My DS is 7, in year 2. He is almost certainly neurodivergent (we think inattentive ADHD, also possibly ASD). I'd describe him as introverted but pretty sociable and on the outside often seems confident, loud etc, albeit quirky. He's sensitive, kind, funny and diplomatic. He would never voluntarily play on his own beyond toddler years.
He's always had a small number of friends and seems happy with that. In private day nursery, it was him and two other boys. In pre-school he became close with one boy, who is also loud, confident, a million miles an hour, and they would get up to mischief together. He has stayed friends with this boy and in reception made two other close friends, one boy and one girl. For a while the four seemed to play together a lot but this fizzled out and it now seems to be the three boys, or maybe two of them. He still likes the girl and will play with her at parties or on play dates, but I get the impression they don't play together much in school any more.
He doesn't branch out beyond these friends, at all. He is getting slightly better at working with other children in class, apparently, but will always prefer to work with his friends. Without fail at break times it's the two boys he plays with (often in a threesome, sometimes with one or the other). His teacher mentioned at parents' evening that the 3 boys seem to play role play type games more so whereas a lot of the others play traditional tag, chase (which DS does like but I can see why role playing with your besties is more fun). It's a 3 form entry school so plenty of other children too.
He goes to clubs without the friends, and also after school club once a week, and I don't get the impression that he's ever alone without anyone to play with/sit with, but I think at these clubs he'll play with whoever is doing the same activity that he wants to do, rather than making friends.

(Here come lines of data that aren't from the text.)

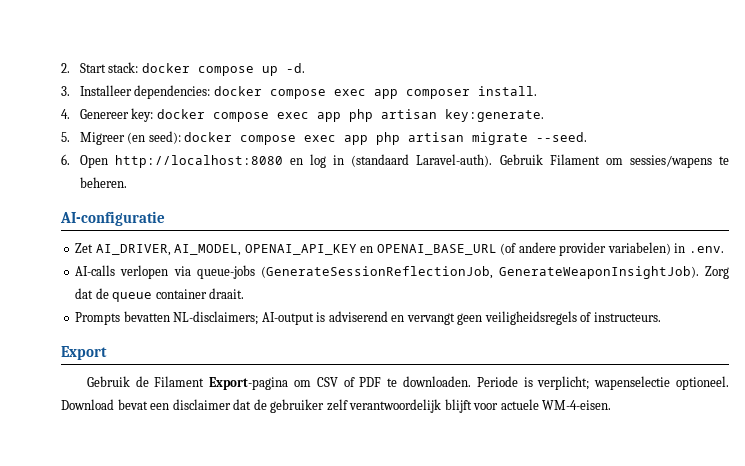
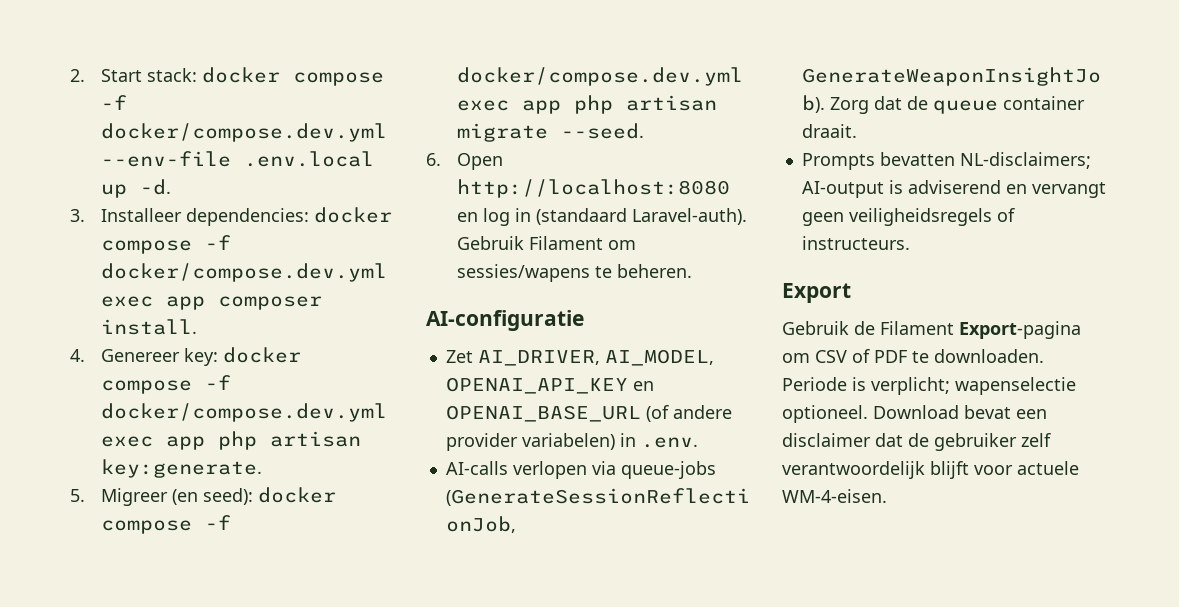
- 2. Start stack: docker compose up -d.
+ 2. Start stack: docker compose -f docker/compose.dev.yml --env-file .env.local up -d.
- 3. Installeer dependencies: docker compose exec app composer install.
+ 3. Installeer dependencies: docker compose -f docker/compose.dev.yml exec app composer install.
- 4. Genereer key: docker compose exec app php artisan key:generate.
+ 4. Genereer key: docker compose -f docker/compose.dev.yml exec app php artisan key:generate.
- 5. Migreer (en seed): docker compose exec app php artisan migrate --seed.
+ 5. Migreer (en seed): docker compose -f docker/compose.dev.yml exec app php artisan migrate --seed.

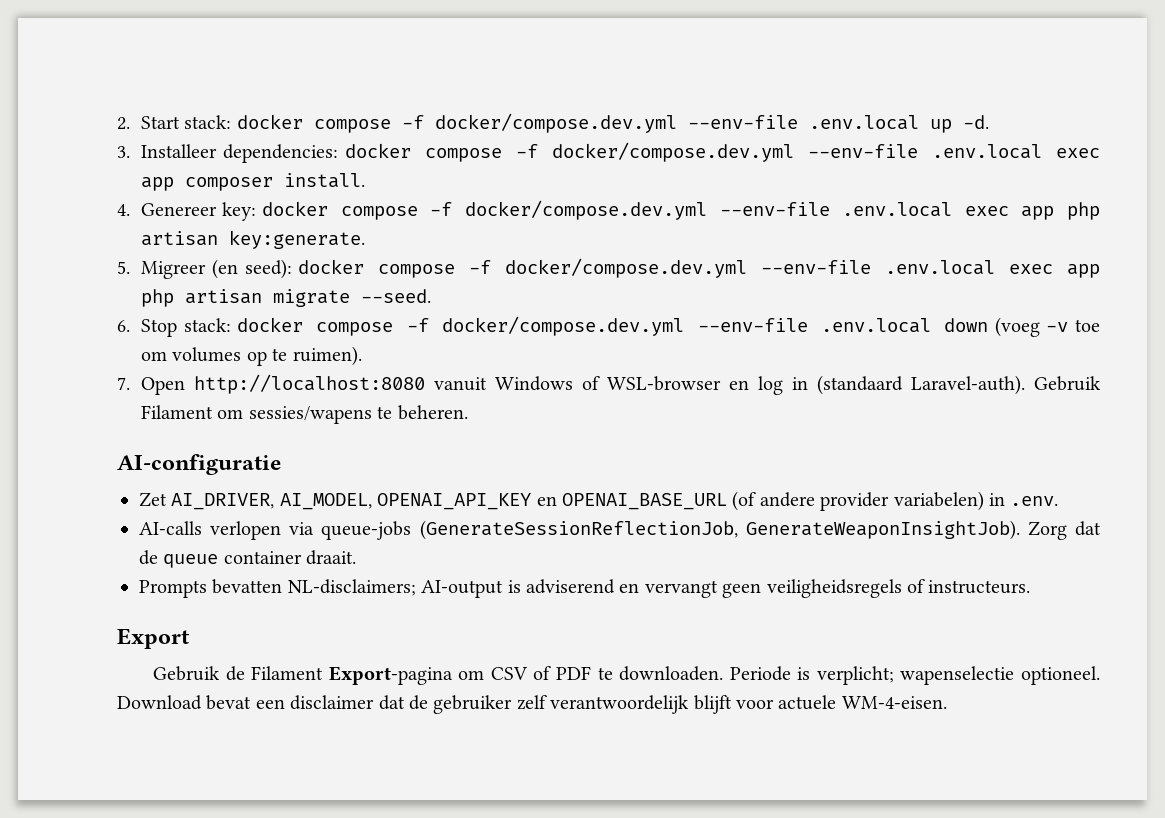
- 3. Installeer dependencies: docker compose -f docker/compose.dev.yml exec app composer install.
+ 3. Installeer dependencies: docker compose -f docker/compose.dev.yml --env-file .env.local exec app composer install.
- 4. Genereer key: docker compose -f docker/compose.dev.yml exec app php artisan key:generate.
+ 4. Genereer key: docker compose -f docker/compose.dev.yml --env-file .env.local exec app php artisan key:generate.
- 5. Migreer (en seed): docker compose -f docker/compose.dev.yml exec app php artisan migrate --seed.
+ 5. Migreer (en seed): docker compose -f docker/compose.dev.yml --env-file .env.local exec app php artisan migrate --seed.
- 6. Open http://localhost:8080 en log in (standaard Laravel-auth).
+ 6. Stop stack: docker compose -f docker/compose.dev.yml --env-file .env.local down (voeg -v toe om volumes op te ruimen).
+ 7. Open http://localhost:8080 vanuit Windows of WSL-browser en log in (standaard Laravel-auth).

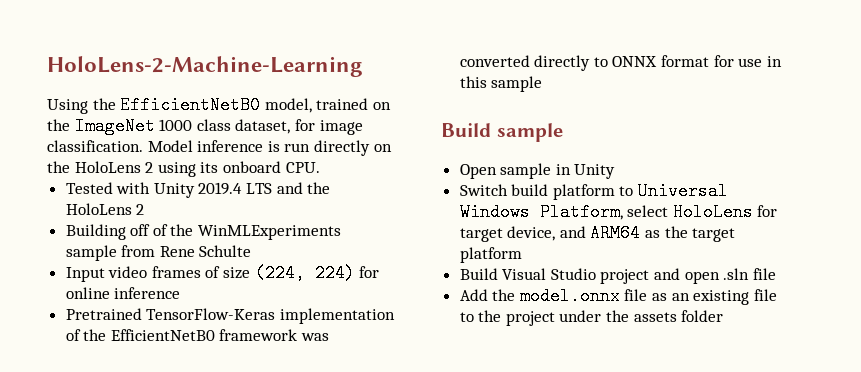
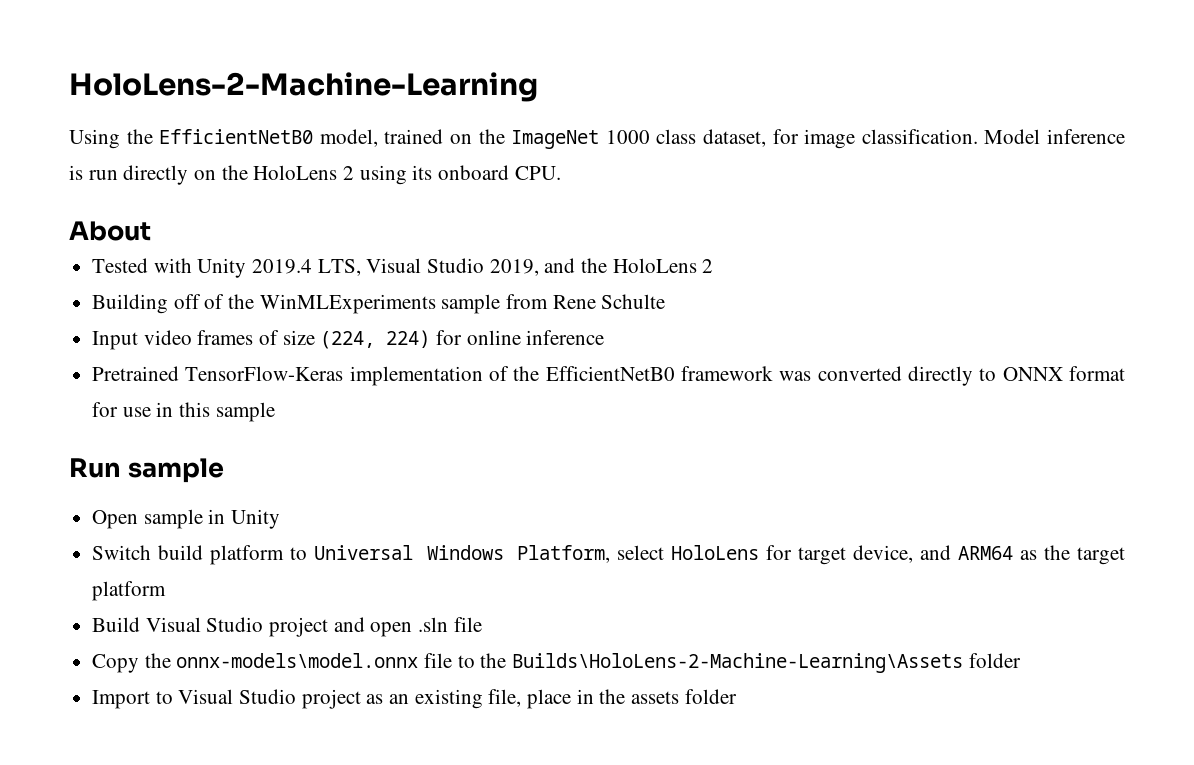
+ About
- Tested with Unity 2019.4 LTS and the HoloLens 2
+ Tested with Unity 2019.4 LTS, Visual Studio 2019, and the HoloLens 2
- Build sample
+ Run sample
- Add the model.onnx file as an existing file to the project under the assets folder
+ Copy the onnx-models\model.onnx file to the Builds\HoloLens-2-Machine-Learning\Assets folder
+ Import to Visual Studio project as an existing file, place in the assets folder

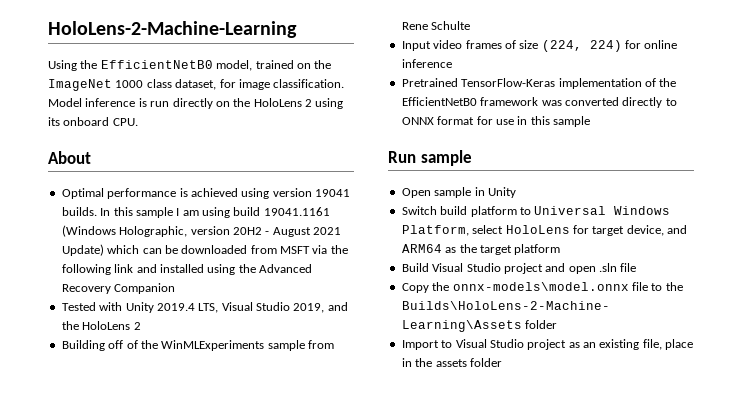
+ Optimal performance is achieved using version 19041 builds. In this sample I am using build 19041.1161 (Windows Holographic, version 20H2 - August 2021 Update) which can be downloaded from MSFT via the following link and installed using the Advanced Recovery Companion

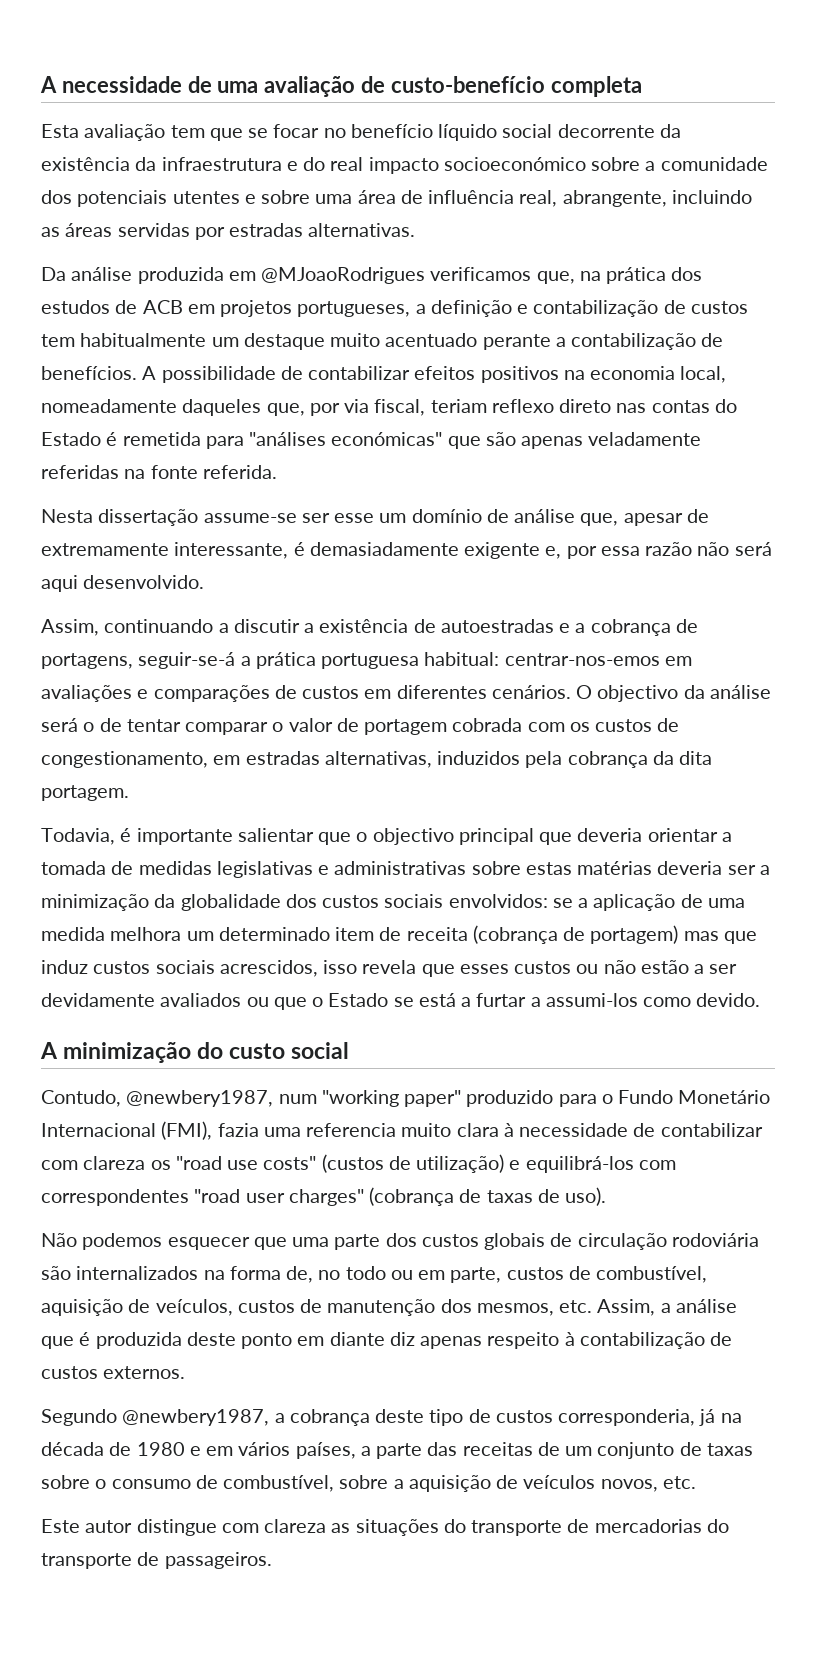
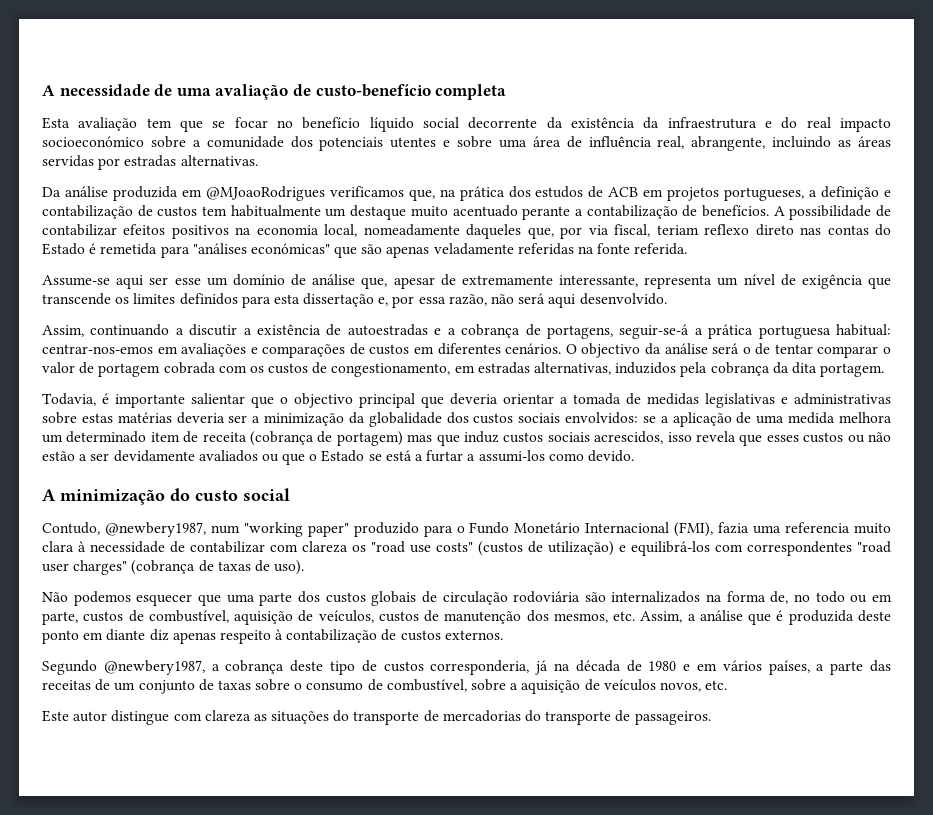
- Nesta dissertação assume-se ser esse um domínio de análise que, apesar de extremamente interessante, é demasiadamente exigente e, por essa razão não será aqui desenvolvido.
+ Assume-se aqui ser esse um domínio de análise que, apesar de extremamente interessante, representa um nível de exigência que transcende os limites definidos para esta dissertação e, por essa razão, não será aqui desenvolvido.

Should I worry? I don't know how normal this is. I only ever played with the same two girls at primary but I think I might also be ND and also my school year was very small so there was a limited pool of friends. I have held a couple of play dates with children outside of his little circle, and they get reciprocated but as the children don't really seem hugely close nothing has ever come from it. I'm worried he will be so used to only having these two friends all through primary that he'll struggle when it comes to secondary.